WHAT IS BEING ASKED:
Select and copy out every line in the records containing "absolute".

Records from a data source
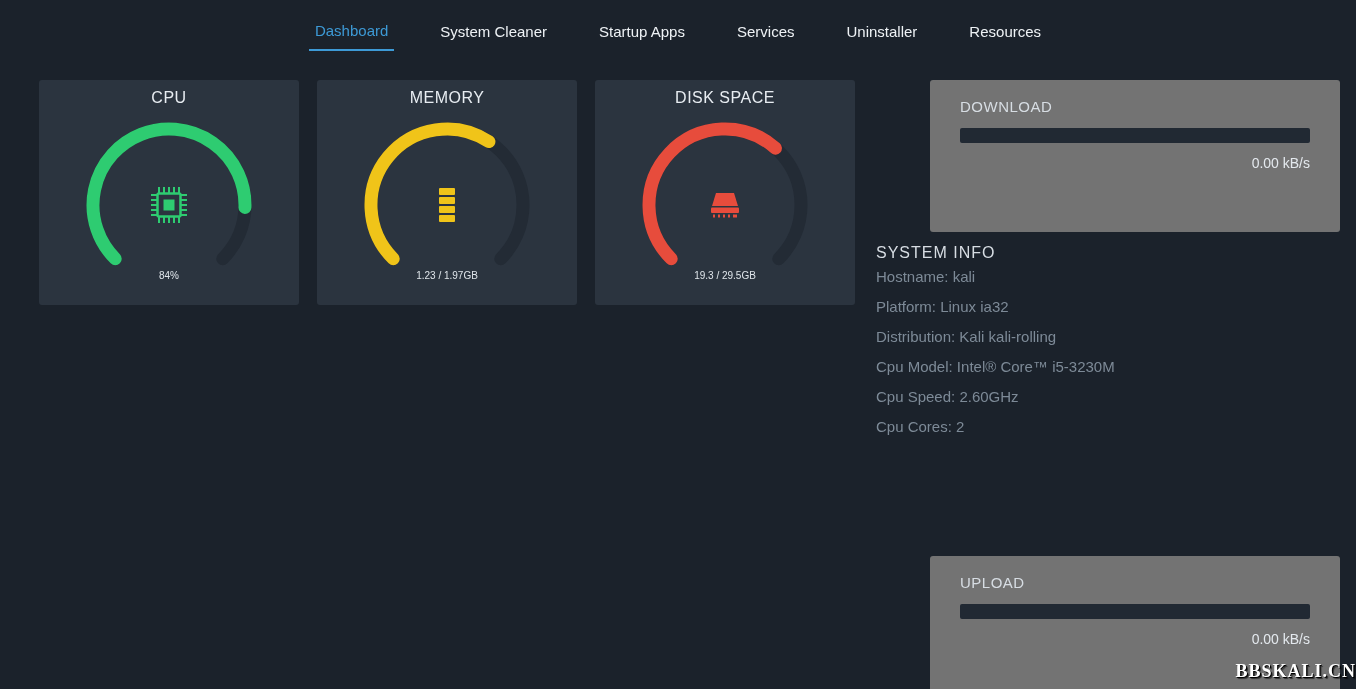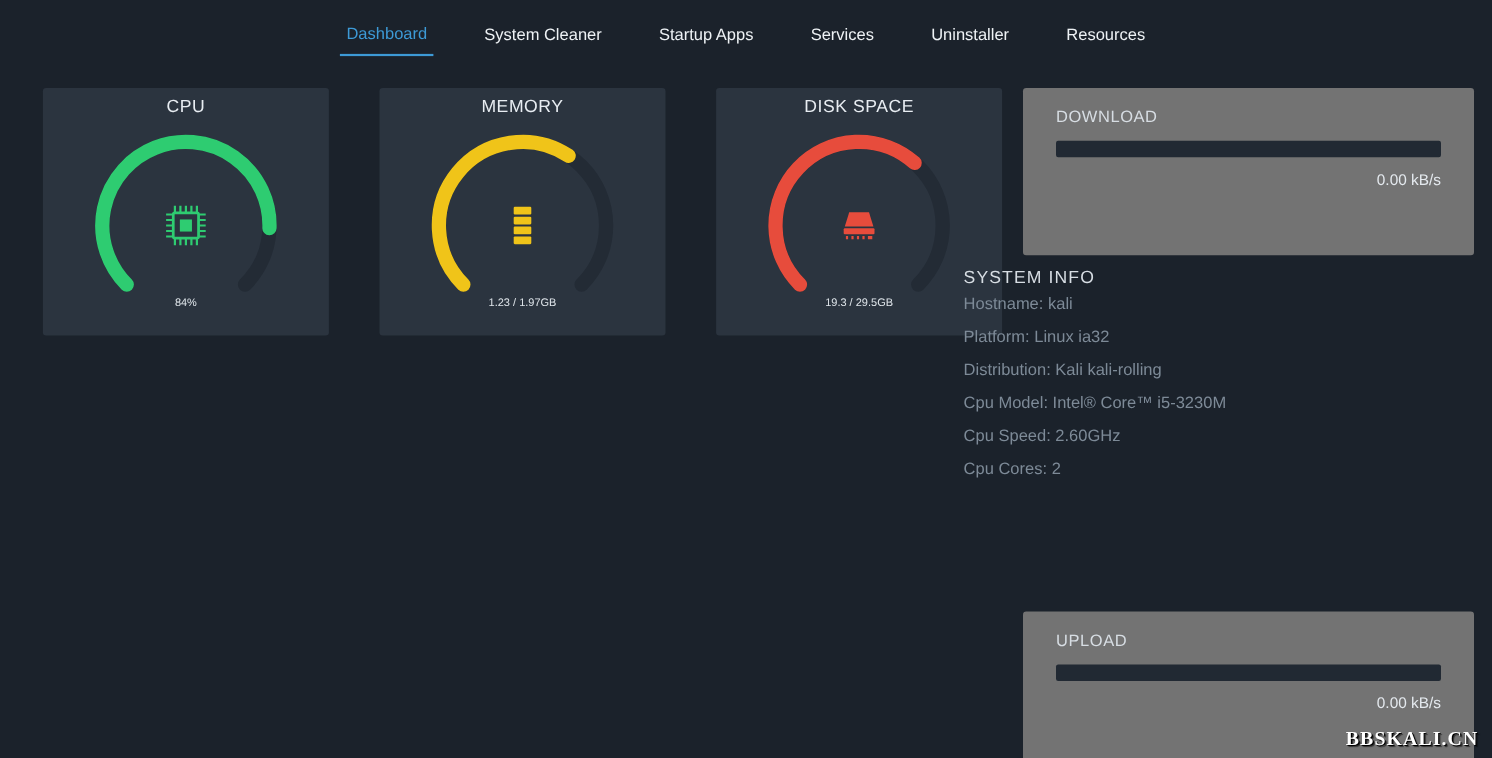--- a/index.html
+++ b/index.html
@@ -17,21 +17,21 @@
     position:absolute; top:0; left:0; width:100%; height:66px;
     display:flex; justify-content:center; align-items:center; gap:40px;
   }
   .tab {
     font-size:15px; color:#eef2f5; cursor:pointer;
     padding:6px 6px 10px 6px; white-space:nowrap;
   }
   .tab.active { color:#3d9ad6; border-bottom:2px solid #3d9ad6; }
 
   
-  .cards { position:absolute; left:20px; top:80px; display:flex; gap:46px;padding-left:19px; }
+  .cards { position:absolute; left:20px; top:80px; display:flex; gap:18px;padding-left:19px; }
   .gauge-card {
     width:260px; height:225px; background:#2b343f; border-radius:3px;
     position:relative;
   }
   .gauge-title {
     position:absolute; top:9px; left:0; width:100%;
     text-align:center; font-size:16px; letter-spacing:.5px; color:#e8edf2;
   }
   .gauge-svg { position:absolute; top:33px; left:20px; }
   .gauge-icon {
@@ -59,21 +59,21 @@
   .net-rate { margin-top:12px; text-align:right; font-size:14px; color:#e4e9ee; }
 
   
   .sysinfo { position:absolute; left:876px; top:244px; width:420px; }
   .sysinfo-title { font-size:16px; letter-spacing:1px; color:#d7dde3; }
   .sysinfo-list { list-style:none; }
   .sysinfo-item { font-size:15px; line-height:30px; color:#7d8a97; }
 
   
   .watermark {
-    position:absolute; right:12px; bottom:7px;
+    position:absolute; right:0; bottom:7px;
     font-family:"Liberation Serif", serif; font-weight:bold;
     font-size:18px; letter-spacing:1px; color:#ffffff;
     text-shadow:1px 1px 0 #000, 2px 2px 1px rgba(0,0,0,.6);
   }
 </style>
 </head>
 <body>
 
 <nav class="nav">
   <span class="tab active">Dashboard</span>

RESPONSE:
     position:absolute; top:0; left:0; width:100%; height:66px;
-  .cards { position:absolute; left:20px; top:80px; display:flex; gap:46px;padding-left:19px; }
+  .cards { position:absolute; left:20px; top:80px; display:flex; gap:18px;padding-left:19px; }
     position:absolute; top:9px; left:0; width:100%;
   .gauge-svg { position:absolute; top:33px; left:20px; }
   .sysinfo { position:absolute; left:876px; top:244px; width:420px; }
-    position:absolute; right:12px; bottom:7px;
+    position:absolute; right:0; bottom:7px;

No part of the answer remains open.